■ **Data supplied**
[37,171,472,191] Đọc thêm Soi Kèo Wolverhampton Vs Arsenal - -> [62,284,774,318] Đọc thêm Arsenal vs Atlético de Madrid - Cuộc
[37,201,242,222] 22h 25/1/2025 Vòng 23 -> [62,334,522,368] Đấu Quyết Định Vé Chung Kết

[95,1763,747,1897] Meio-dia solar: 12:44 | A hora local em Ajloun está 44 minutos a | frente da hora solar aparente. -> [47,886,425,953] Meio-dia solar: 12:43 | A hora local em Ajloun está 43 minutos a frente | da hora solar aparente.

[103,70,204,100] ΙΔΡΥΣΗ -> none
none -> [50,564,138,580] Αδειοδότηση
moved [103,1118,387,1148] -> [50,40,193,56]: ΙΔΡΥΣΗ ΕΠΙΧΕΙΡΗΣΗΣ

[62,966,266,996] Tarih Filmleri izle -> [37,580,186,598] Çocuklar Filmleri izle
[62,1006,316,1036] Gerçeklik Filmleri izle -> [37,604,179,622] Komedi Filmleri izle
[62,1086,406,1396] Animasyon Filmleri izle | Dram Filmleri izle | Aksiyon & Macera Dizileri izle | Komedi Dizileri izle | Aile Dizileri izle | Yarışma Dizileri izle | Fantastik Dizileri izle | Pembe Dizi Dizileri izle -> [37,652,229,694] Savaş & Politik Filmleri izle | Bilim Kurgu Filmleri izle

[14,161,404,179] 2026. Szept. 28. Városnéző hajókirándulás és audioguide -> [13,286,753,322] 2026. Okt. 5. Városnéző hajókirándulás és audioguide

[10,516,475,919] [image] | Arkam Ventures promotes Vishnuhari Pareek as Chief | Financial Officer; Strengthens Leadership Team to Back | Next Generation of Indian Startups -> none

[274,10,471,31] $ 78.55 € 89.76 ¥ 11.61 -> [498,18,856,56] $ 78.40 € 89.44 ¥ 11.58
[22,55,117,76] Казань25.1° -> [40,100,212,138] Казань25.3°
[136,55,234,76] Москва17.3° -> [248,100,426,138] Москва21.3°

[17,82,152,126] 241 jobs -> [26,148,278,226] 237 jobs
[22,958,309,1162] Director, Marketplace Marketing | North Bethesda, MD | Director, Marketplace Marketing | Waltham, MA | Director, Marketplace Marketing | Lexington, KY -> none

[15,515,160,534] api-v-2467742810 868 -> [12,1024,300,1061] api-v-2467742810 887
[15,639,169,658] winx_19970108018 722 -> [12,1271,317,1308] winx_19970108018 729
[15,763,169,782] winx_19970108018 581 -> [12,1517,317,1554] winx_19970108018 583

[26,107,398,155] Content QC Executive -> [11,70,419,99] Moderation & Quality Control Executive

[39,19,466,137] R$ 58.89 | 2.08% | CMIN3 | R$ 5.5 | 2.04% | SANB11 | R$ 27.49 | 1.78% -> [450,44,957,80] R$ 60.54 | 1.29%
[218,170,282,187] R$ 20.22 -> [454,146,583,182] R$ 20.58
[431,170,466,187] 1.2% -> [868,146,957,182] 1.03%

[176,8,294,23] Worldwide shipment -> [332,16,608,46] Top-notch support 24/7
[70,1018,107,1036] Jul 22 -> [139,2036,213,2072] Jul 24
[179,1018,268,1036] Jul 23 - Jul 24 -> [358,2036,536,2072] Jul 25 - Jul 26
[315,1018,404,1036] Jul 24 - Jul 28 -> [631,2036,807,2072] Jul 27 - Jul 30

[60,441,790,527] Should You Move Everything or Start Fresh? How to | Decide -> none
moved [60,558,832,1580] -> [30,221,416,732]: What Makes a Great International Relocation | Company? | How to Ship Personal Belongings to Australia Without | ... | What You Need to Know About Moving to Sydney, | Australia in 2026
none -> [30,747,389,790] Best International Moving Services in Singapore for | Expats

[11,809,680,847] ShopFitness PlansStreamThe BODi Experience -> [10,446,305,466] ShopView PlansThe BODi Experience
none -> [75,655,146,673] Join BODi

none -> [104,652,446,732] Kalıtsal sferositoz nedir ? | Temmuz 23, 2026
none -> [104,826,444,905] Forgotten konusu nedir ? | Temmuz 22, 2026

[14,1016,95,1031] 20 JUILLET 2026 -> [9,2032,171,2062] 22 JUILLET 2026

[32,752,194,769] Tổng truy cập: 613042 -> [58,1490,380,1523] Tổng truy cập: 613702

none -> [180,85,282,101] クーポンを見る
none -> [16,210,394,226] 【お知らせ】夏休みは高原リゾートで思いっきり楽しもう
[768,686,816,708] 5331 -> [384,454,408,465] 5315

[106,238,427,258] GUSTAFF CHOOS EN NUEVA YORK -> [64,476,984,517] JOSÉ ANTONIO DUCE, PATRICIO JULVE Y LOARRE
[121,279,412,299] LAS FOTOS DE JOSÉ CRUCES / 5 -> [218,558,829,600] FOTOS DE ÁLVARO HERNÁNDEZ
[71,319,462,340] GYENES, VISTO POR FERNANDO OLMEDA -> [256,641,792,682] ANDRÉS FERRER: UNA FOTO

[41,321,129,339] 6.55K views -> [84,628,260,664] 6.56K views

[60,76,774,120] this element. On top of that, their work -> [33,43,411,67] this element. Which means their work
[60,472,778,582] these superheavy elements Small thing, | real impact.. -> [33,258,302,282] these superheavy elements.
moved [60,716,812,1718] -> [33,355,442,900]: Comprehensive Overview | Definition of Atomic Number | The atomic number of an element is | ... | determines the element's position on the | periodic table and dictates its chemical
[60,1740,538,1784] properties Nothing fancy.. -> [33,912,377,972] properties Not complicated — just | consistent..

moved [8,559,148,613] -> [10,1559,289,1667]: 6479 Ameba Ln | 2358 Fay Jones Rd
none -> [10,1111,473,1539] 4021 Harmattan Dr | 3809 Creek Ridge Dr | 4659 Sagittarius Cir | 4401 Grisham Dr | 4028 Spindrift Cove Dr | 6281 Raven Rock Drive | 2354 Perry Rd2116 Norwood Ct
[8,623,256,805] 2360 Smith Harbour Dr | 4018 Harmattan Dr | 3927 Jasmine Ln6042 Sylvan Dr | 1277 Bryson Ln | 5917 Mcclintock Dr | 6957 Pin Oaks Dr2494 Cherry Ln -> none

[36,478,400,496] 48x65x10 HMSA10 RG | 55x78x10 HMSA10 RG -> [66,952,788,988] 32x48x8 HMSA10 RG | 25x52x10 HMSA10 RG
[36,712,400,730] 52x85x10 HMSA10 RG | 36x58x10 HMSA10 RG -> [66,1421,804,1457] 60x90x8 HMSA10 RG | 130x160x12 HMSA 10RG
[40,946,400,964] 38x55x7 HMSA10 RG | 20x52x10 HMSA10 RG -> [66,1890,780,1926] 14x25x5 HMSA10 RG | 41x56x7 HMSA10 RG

■ **Description of the task**
The required output is every line of the entries, starting at the one that contains "moved [8,559,148,613] ->" and ending at the last, copied exactly.

■ **Written answer**
moved [8,559,148,613] -> [10,1559,289,1667]: 6479 Ameba Ln | 2358 Fay Jones Rd
none -> [10,1111,473,1539] 4021 Harmattan Dr | 3809 Creek Ridge Dr | 4659 Sagittarius Cir | 4401 Grisham Dr | 4028 Spindrift Cove Dr | 6281 Raven Rock Drive | 2354 Perry Rd2116 Norwood Ct
[8,623,256,805] 2360 Smith Harbour Dr | 4018 Harmattan Dr | 3927 Jasmine Ln6042 Sylvan Dr | 1277 Bryson Ln | 5917 Mcclintock Dr | 6957 Pin Oaks Dr2494 Cherry Ln -> none

[36,478,400,496] 48x65x10 HMSA10 RG | 55x78x10 HMSA10 RG -> [66,952,788,988] 32x48x8 HMSA10 RG | 25x52x10 HMSA10 RG
[36,712,400,730] 52x85x10 HMSA10 RG | 36x58x10 HMSA10 RG -> [66,1421,804,1457] 60x90x8 HMSA10 RG | 130x160x12 HMSA 10RG
[40,946,400,964] 38x55x7 HMSA10 RG | 20x52x10 HMSA10 RG -> [66,1890,780,1926] 14x25x5 HMSA10 RG | 41x56x7 HMSA10 RG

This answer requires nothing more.